A Conversation with Lisa Sullivan, Owner of Bartleby’s Books
By: Jerry Goldberg, The Commons
ROBERT F ROST wrote in 1920: “Some say the world will end in fire, some say in ice.” In 2011, we learned that one doesn’t have to wait until hell freezes over, thank you. Water itself — in its most liquid form — proved hellishly devastating to us. That April, a one-two punch knocked the life out of the iconic Brooks House, the largest building in downtown Brattleboro. An electrical fire and the thousands of gallons of water needed to put it out, put 60 residents out of their homes forever and 15 businesses out of business until they could figure out next moves. One of those businesses was the Book Cellar, a venerable member of the town’s bookstore family. It was purchased about six years earlier by Lisa Sullivan, who six months prior to that had bought Bartleby’s Books in Wilmington.
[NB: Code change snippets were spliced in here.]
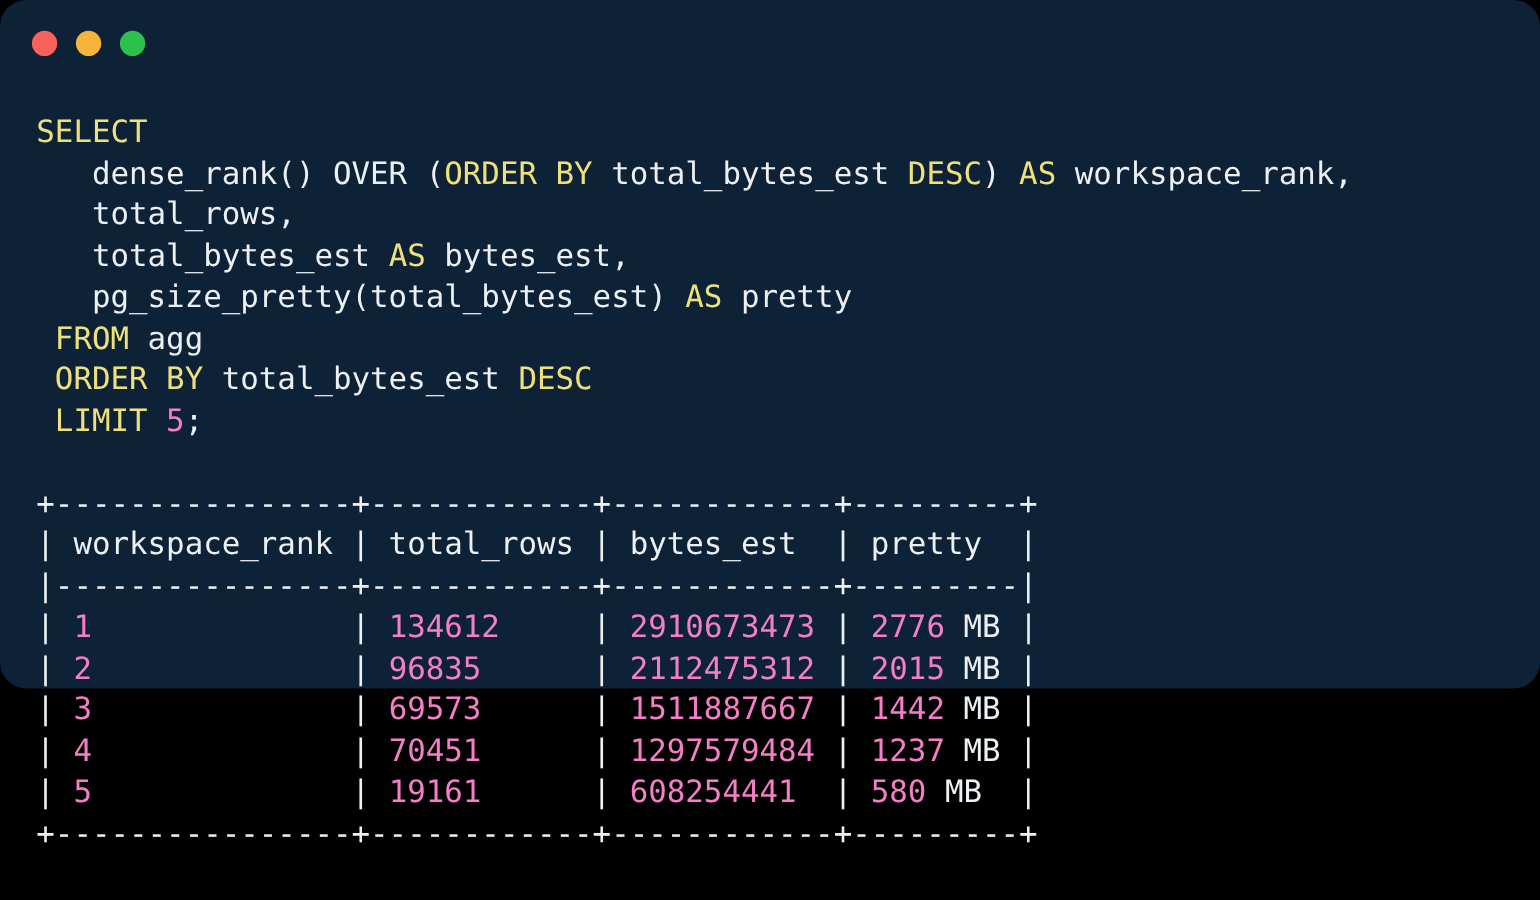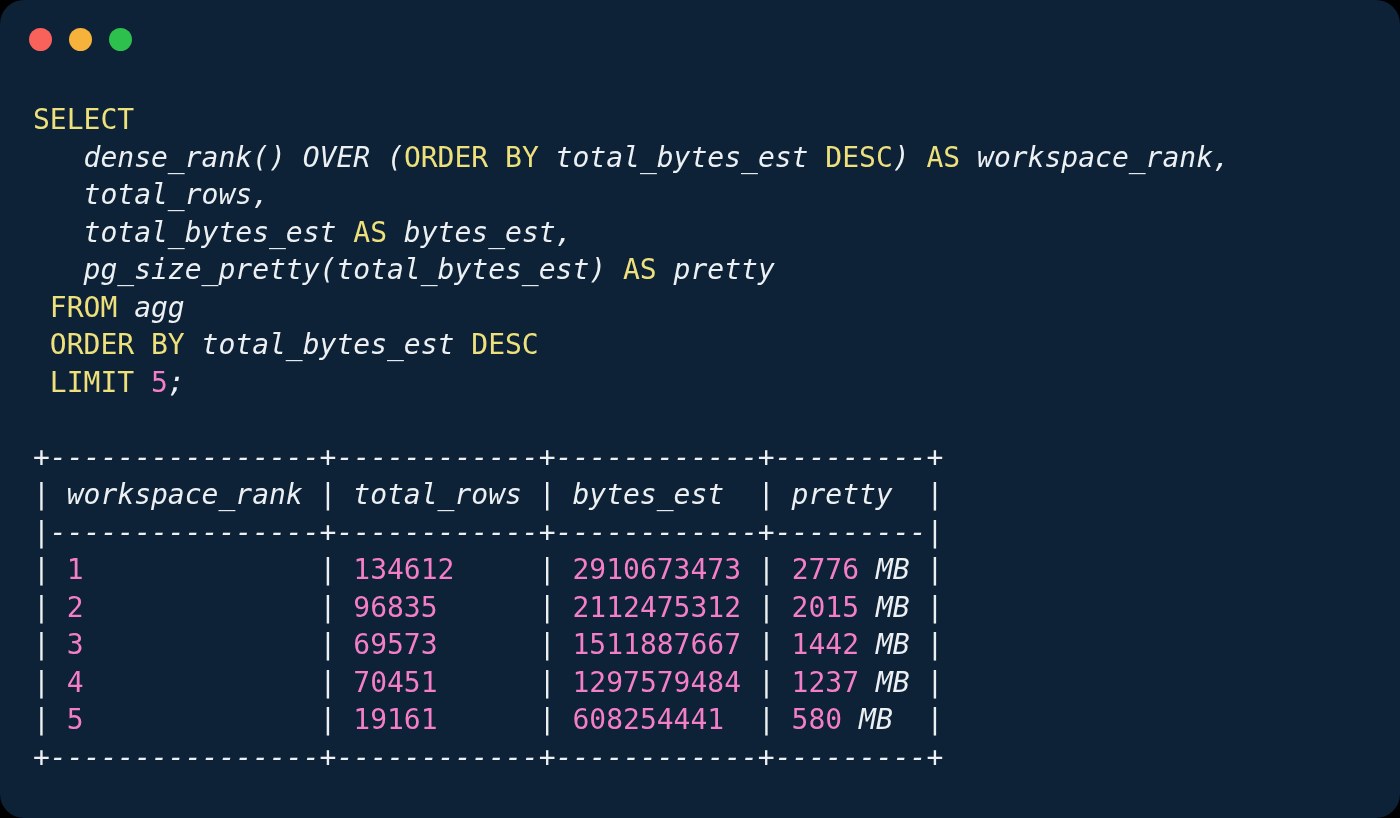--- a/index.html
+++ b/index.html
@@ -7,21 +7,21 @@
     padding: 0;
     background: #000;
     width: 1400px;
     height: 818px;
     overflow: hidden;
   }
   .window {
     position: absolute;
     top: 0; left: 0;
     width: 1400px;
-    height: 818px;
+    height: 626px;
     background: var(--bg, #0d2137);
     border-radius: 24px;
     box-sizing: border-box;
   }
   .traffic-lights {
     position: absolute;
     top: 28px;
     left: 29px;
     display: flex;
     gap: 17px;
@@ -36,21 +36,21 @@
     left: 33px;
     top: 101px;
     font-family: "DejaVu Sans Mono", monospace;
     font-size: 28px;
     line-height: 37.5px;
     white-space: pre;
     letter-spacing: 0;
   }
   .line { height: 37.5px; }
   .tok-kw  { color: var(--kw,  #eee17c); }
-  .tok-tx  { color: var(--tx,  #ecf0f2); font-style: italic; }
+  .tok-tx  { color: var(--tx,  #ecf0f2); }
   .tok-num { color: var(--num, #f47fc6); }
 </style>
 </head>
 <body>
 
 <div class="window">
   <div class="traffic-lights">
     <div class="dot" style="background: rgb(248, 98, 90);"></div>
     <div class="dot" style="background: rgb(246, 179, 60);"></div>
     <div class="dot" style="background: rgb(46, 192, 76);"></div>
Barely four months after the fire, a good swath of the lower half of Vermont felt the fury of Tropical Storm Irene. Bartleby’s inventory was destroyed, and the store itself needed an almost-total rebuild. Arguably few communities were hit as hard as Wilmington, with much of its downtown washed off its foundation. Brattleboro and Wilmington — and, really, southern Vermont writ large — responded to these hits. The going had gotten tougher than imaginable, and the tough — bona fide local heroes — got going as never before. One such hero was Sullivan. While the dream and reality called the Book Cellar were over, Bartleby’s Books had to be saved. She did just that. She does and will do everything possible to ensure the future of the bookstore as central to a thriving Wilmington. The two of us first met in 2013 while on the post-Irene circuit of progress reports by community business folk. She was representing Wilmington Works, the downtown organization (for which she served as co-chair), and I the Brattleboro Area Chamber. In addition, she sat on the Mount Snow Valley Chamber of Commerce board for eight years.